O maxilar de Kyle se contraiu.
— Diga a ela que estamos ocupados.
— Já tentei, senhor — Linda respondeu. — Ela insistiu. Disse, e cito: "Diga ao meu filho teimoso que se ele não trouxer minha adorável nora para casa para o jantar esta noite, eu mesma irei ao escritório dele."
— Tudo bem. Iremos — Kyle disse.
A viagem até a mansão Branson foi silenciosa. Observei os bairros familiares passarem, cada um ficando progressivamente mais exclusivo até chegarmos à rua arborizada onde Kyle cresceu. A mansão se erguia orgulhosa e elegante, suas janelas calorosamente iluminadas contra o céu escurecendo.
Catherine estava esperando na porta, seu cabelo prateado perfeitamente penteado, seu vestido esmeralda combinando com seus olhos.
— Finalmente! — ela exclamou. — Meus queridos!
Ela me abraçou primeiro, me segurando forte. Seu perfume familiar Chanel No. 5 me envolveu como um cobertor de conforto.
— Mia, querida — ela recuou, estudando meu rosto com preocupação maternal. — Você está pálida. Meu filho viciado em trabalho tem te mantido acordada até tarde no escritório?
— Mãe — a voz de Kyle tinha um tom de advertência.
— Ah, cale-se — Catherine o dispensou, me puxando para dentro da casa. — Entre, entre. A Sra. Reynolds se superou com o jantar esta noite.
O interior da mansão não havia mudado desde a última vez que visitamos. Lustres de cristal lançavam um brilho quente sobre os móveis antigos e retratos de família. Tudo falava de dinheiro antigo, exibido com bom gosto, mas confortável. Catherine sempre conseguiu esse equilíbrio delicado.
Catherine sorriu enquanto o primeiro prato era servido. Uma sopa delicada de cogumelos que encheu a sala com um aroma terroso.
— Embora eu sinta falta dos dias em que esta mesa estava mais cheia. Lembra dos jantares de domingo que costumávamos ter, Kyle? Todos os seus primos vinham...
— Isso foi há muito tempo, mãe — Kyle respondeu.
Catherine suspirou, mexendo sua sopa.
— Tudo muda, não é? Eva da casa ao lado se tornou avó no mês passado. A filha dela teve gêmeos — ela levantou o olhar para nós, seus olhos brilhando. — Falando nisso, quando posso esperar netos?
O garfo de Kyle bateu contra seu prato.
— Mãe...
— Não venha com "mãe" — Catherine o cortou. — Vocês estão casados há três anos. Três anos! Você sabe quantas das minhas amigas já são avós duas vezes?

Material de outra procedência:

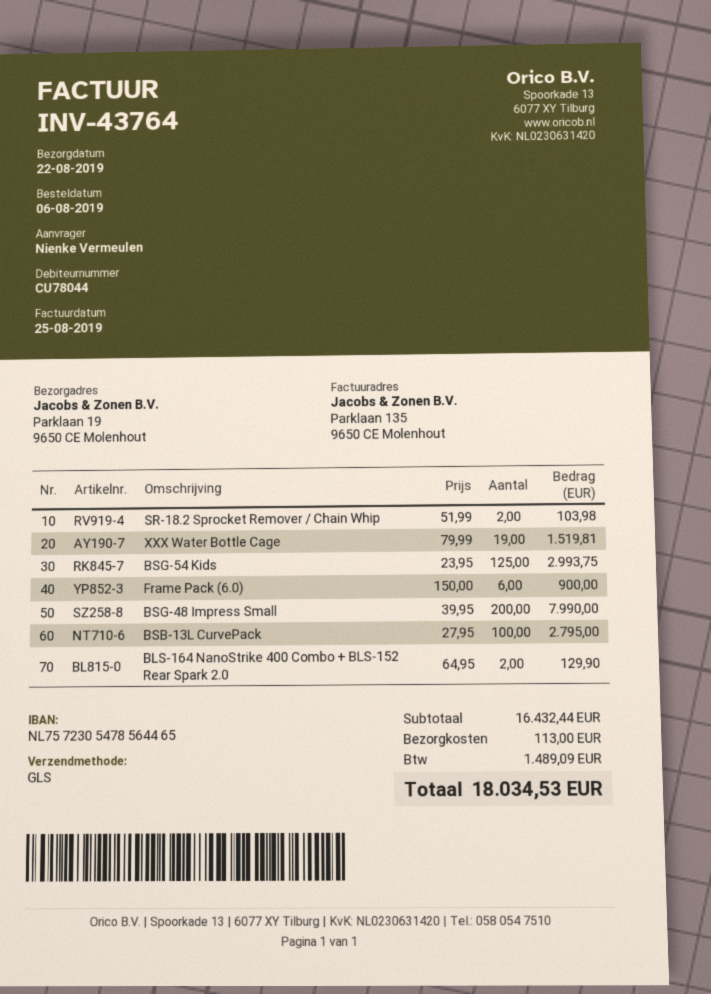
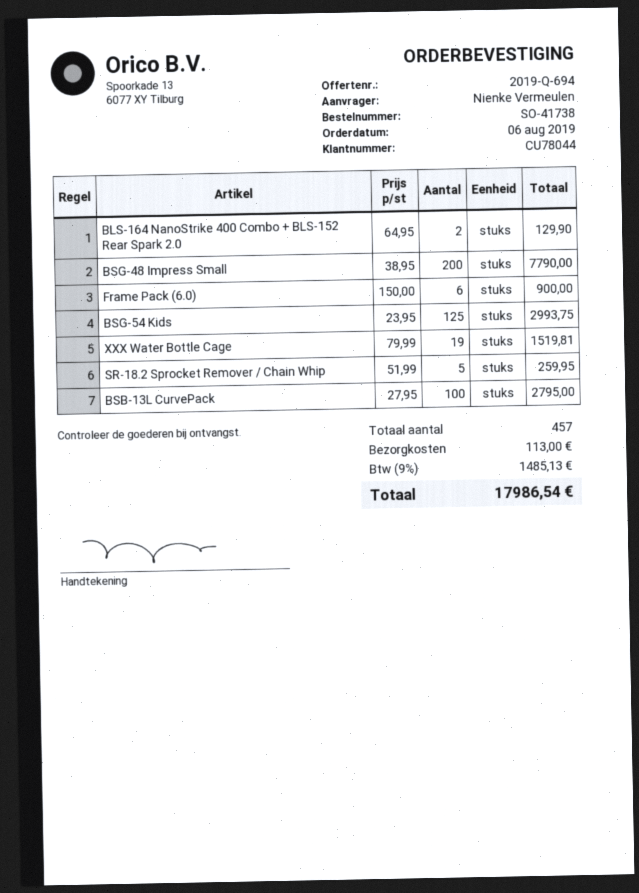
SR-18.2 Sprocket Remover / Chain Whip: 2 x 51.99 = 103.98 -> 5 x 51.99 = 259.95
BSG-48 Impress Small: 200 x 39.95 = 7990.00 -> 200 x 38.95 = 7790.00
tax: 1489.09 -> 1485.13
total: 18034.53 -> 17986.54

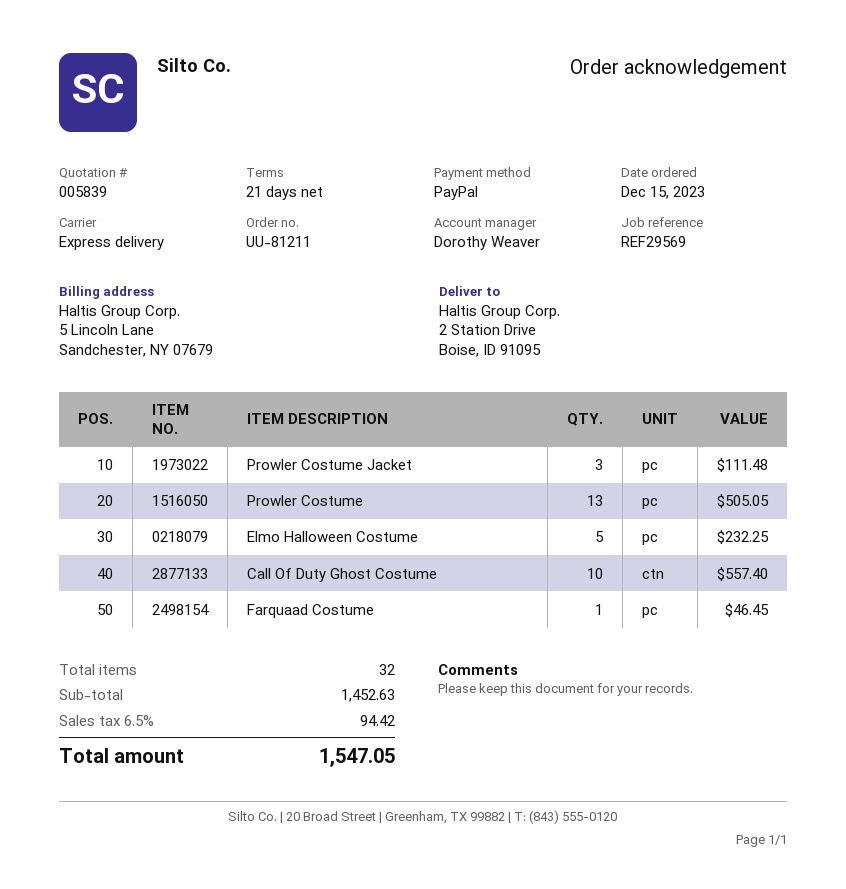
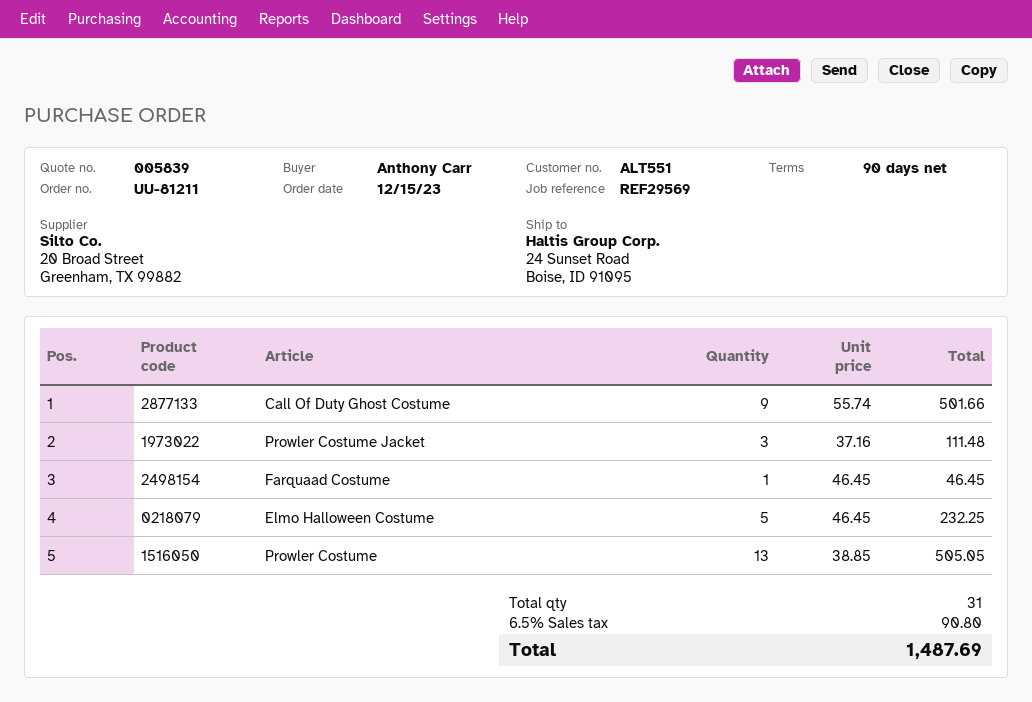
payment terms: 21 days -> 90 days
ship to: 2 Station Drive, Boise, ID 91095 -> 24 Sunset Road, Boise, ID 91095
Call Of Duty Ghost Costume: 10 for 557.40 -> 9 for 501.66
total quantity: 32 -> 31
tax: 6.5% = 94.42 -> 6.5% = 90.80
total: 1547.05 -> 1487.69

— O trabalho nos mantém ocupados — Kyle disse.
— Trabalho! — a voz de Catherine pingava de irritação. — Sempre trabalho com você, Kyle. Uma mulher precisa de mais do que um marido ocupado para ser feliz. Ela precisa ser amada.
A palavra "amada" ficou suspensa no ar como uma presença física.
— A empresa está passando por uma fase importante — Kyle disse rigidamente. — Podemos discutir filhos mais tarde.
Os olhos de Catherine se estreitaram.
— Isso é uma desculpa e você sabe. Quando eu estava grávida de você...
— Mãe, já discutimos isso — Kyle interrompeu, sua voz áspera. — Minha prioridade agora é expandir a empresa para mercados internacionais. Crianças seriam... inconvenientes.
Inconvenientes. A palavra me atingiu como um golpe físico. Meu estômago se revirou violentamente enquanto o cheiro da comida de repente se tornou avassalador. Pontos pretos dançavam nas bordas da minha visão enquanto ondas de náusea me lavavam.